*WHAT IS BEING ASKED:*
Where the line containing "(237, 583) none" appears, end the copy there, keeping that line; start from the first line of the entries, copy exactly, and omit pictures.

[Content revision data]
--- START ---

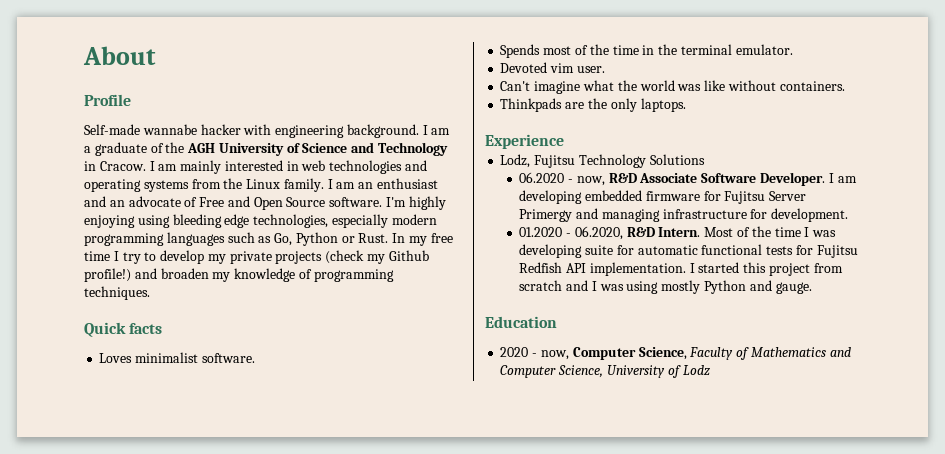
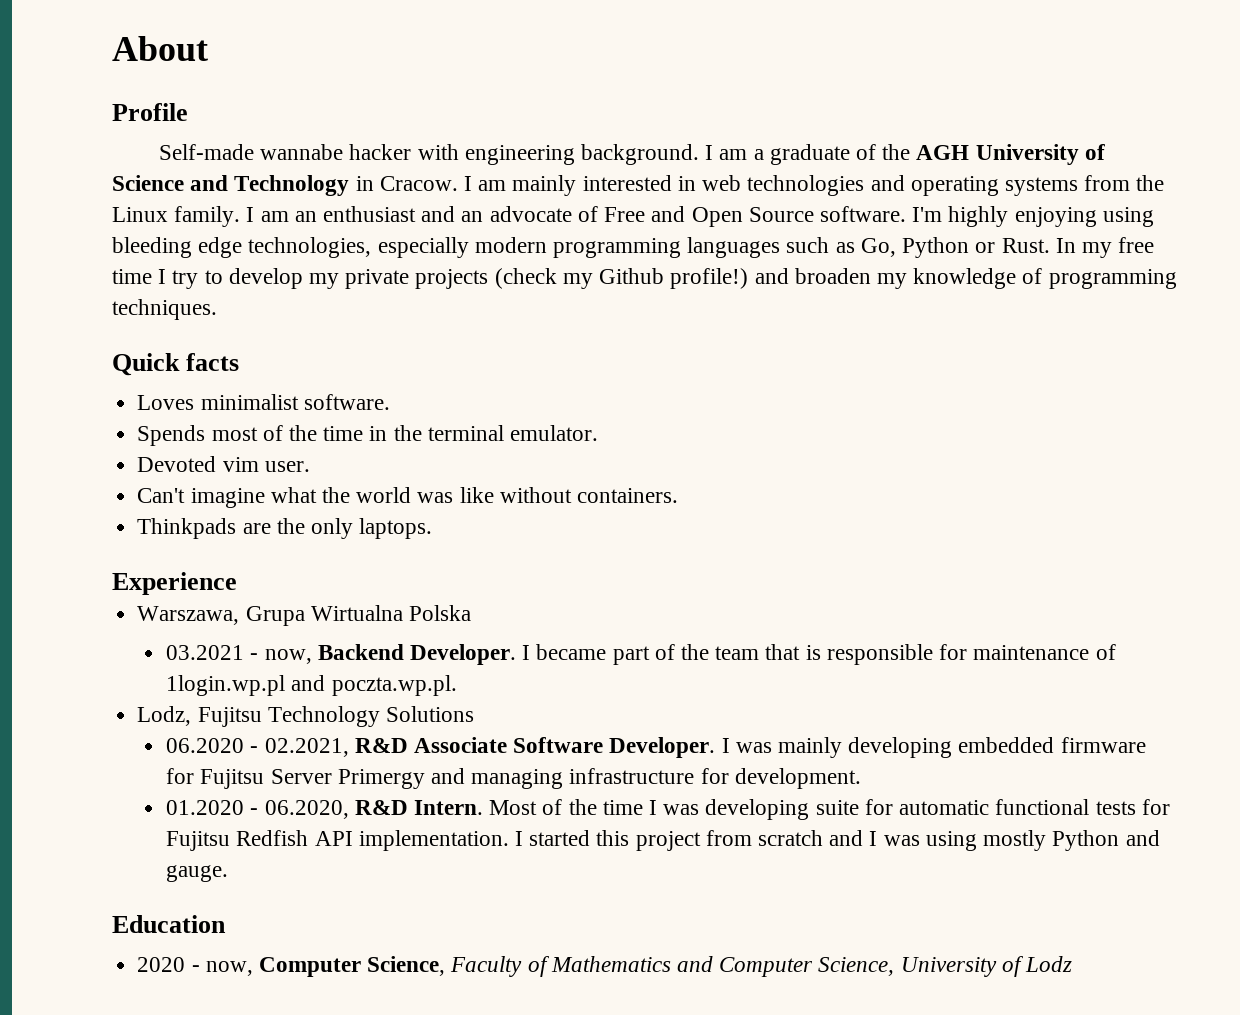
(564, 141) none -> [137,605,471,626] [166,644,1116,665] [166,675,457,696] // Warszawa, Grupa Wirtualna Polska // 03.2021 - now, Backend Developer. I became part of the team that is responsible for maintenance of 1login.wp.pl and poczta.wp.pl.
[576,176,605,186] now, -> [264,738,349,757] 02.2021,
[837,176,857,183] am -> [735,737,843,758] was mainly

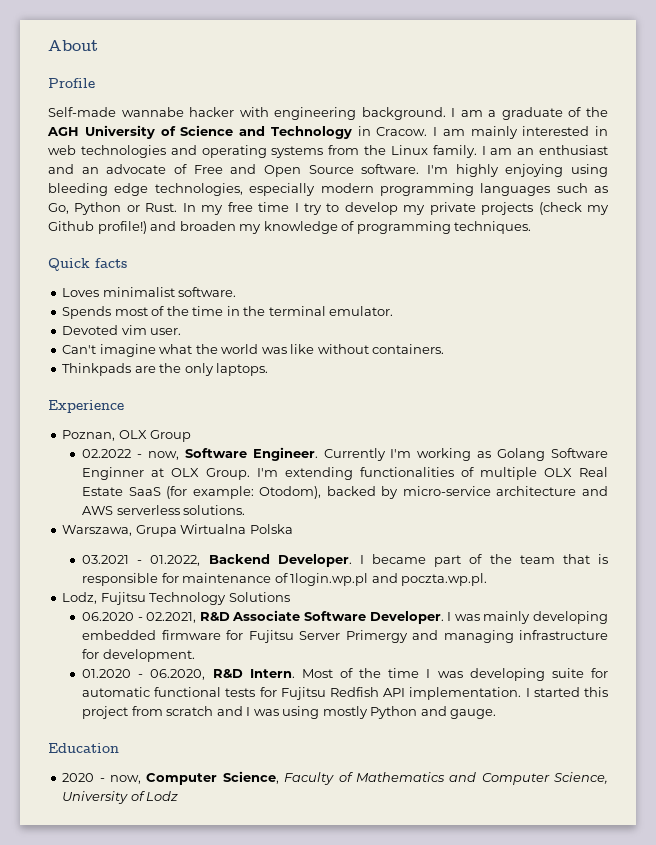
(237, 583) none -> [62,430,192,442] [82,447,609,461] [82,467,608,480] [82,486,608,499] [82,505,246,515] // Poznan, OLX Group // 02.2022 - now, Software Engineer. Currently I'm working as Golang Software Enginner at OLX Group. I'm extending functionalities of multiple OLX Real Estate SaaS (for example: Otodom), backed by micro-service architecture and AWS serverless solutions.
[264,649,312,664] now, -> [150,555,201,566] 01.2022,

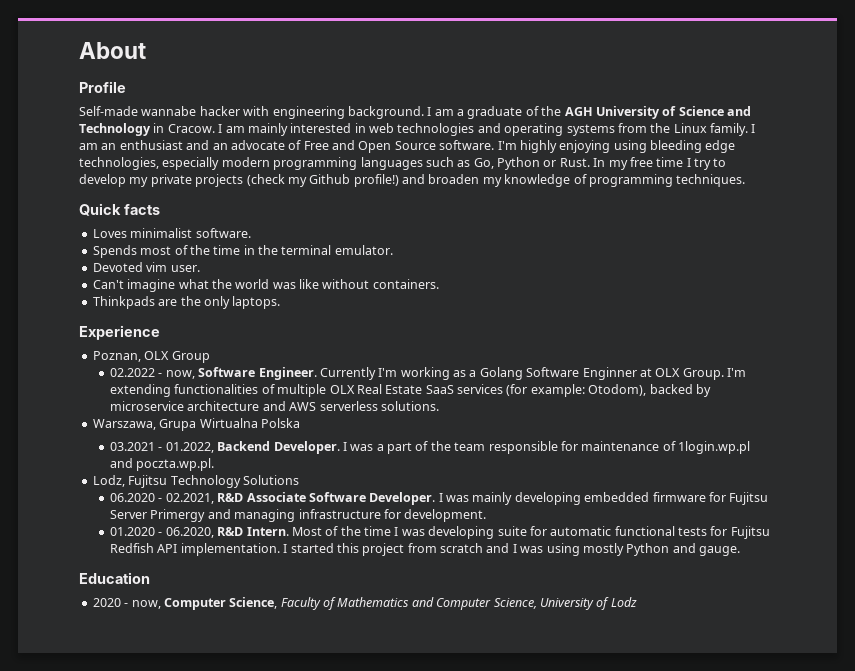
(492, 454) none -> [469,370,477,377] a
(161, 491) none -> [457,384,504,394] services
[402,486,491,496] micro-service -> [110,401,185,411] microservice
[372,554,427,564] became -> [350,444,384,451] was a
[562,554,609,564] that is -> (486, 446) none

--- END ---

*PROBLEM SOLUTION:*
(564, 141) none -> [137,605,471,626] [166,644,1116,665] [166,675,457,696] // Warszawa, Grupa Wirtualna Polska // 03.2021 - now, Backend Developer. I became part of the team that is responsible for maintenance of 1login.wp.pl and poczta.wp.pl.
[576,176,605,186] now, -> [264,738,349,757] 02.2021,
[837,176,857,183] am -> [735,737,843,758] was mainly

(237, 583) none -> [62,430,192,442] [82,447,609,461] [82,467,608,480] [82,486,608,499] [82,505,246,515] // Poznan, OLX Group // 02.2022 - now, Software Engineer. Currently I'm working as Golang Software Enginner at OLX Group. I'm extending functionalities of multiple OLX Real Estate SaaS (for example: Otodom), backed by micro-service architecture and AWS serverless solutions.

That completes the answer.